▸ **BRIEF**
Starting at the line that contains "19px -> 24px", print every remaining line of the entries, unchanged, and output nothing more.

▸ **RECORDS SHOWN**

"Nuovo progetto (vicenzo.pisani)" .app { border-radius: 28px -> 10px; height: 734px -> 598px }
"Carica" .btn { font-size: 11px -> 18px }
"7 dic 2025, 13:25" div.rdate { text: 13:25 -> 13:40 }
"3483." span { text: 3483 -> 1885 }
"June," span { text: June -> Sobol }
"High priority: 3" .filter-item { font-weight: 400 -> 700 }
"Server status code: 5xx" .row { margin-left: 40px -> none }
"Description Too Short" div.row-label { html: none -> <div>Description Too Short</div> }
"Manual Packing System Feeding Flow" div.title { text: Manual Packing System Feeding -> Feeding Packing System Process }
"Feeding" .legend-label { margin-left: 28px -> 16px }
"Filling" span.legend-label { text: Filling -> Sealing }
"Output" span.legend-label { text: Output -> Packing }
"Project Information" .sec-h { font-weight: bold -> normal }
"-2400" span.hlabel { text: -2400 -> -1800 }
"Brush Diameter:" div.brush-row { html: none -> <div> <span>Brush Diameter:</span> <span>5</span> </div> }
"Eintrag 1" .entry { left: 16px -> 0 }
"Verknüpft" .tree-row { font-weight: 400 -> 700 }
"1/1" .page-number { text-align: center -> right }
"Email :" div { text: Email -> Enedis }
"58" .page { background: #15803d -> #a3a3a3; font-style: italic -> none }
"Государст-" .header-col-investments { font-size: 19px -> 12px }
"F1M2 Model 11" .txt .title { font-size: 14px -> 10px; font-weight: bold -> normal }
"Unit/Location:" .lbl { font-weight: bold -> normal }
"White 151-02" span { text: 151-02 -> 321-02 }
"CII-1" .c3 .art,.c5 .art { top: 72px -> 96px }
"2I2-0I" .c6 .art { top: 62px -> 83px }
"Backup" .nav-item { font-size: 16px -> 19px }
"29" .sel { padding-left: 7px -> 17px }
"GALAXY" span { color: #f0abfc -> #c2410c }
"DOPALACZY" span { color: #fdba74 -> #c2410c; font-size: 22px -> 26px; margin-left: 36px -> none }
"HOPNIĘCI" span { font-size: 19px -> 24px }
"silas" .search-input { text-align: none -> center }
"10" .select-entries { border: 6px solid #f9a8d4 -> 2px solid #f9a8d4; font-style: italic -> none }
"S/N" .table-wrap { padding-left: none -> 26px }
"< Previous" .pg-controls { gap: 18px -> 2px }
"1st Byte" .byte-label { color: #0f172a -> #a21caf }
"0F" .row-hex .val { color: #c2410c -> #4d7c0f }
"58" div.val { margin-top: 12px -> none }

▸ **RESPONSE FOR THIS EXERCISE**
"HOPNIĘCI" span { font-size: 19px -> 24px }
"silas" .search-input { text-align: none -> center }
"10" .select-entries { border: 6px solid #f9a8d4 -> 2px solid #f9a8d4; font-style: italic -> none }
"S/N" .table-wrap { padding-left: none -> 26px }
"< Previous" .pg-controls { gap: 18px -> 2px }
"1st Byte" .byte-label { color: #0f172a -> #a21caf }
"0F" .row-hex .val { color: #c2410c -> #4d7c0f }
"58" div.val { margin-top: 12px -> none }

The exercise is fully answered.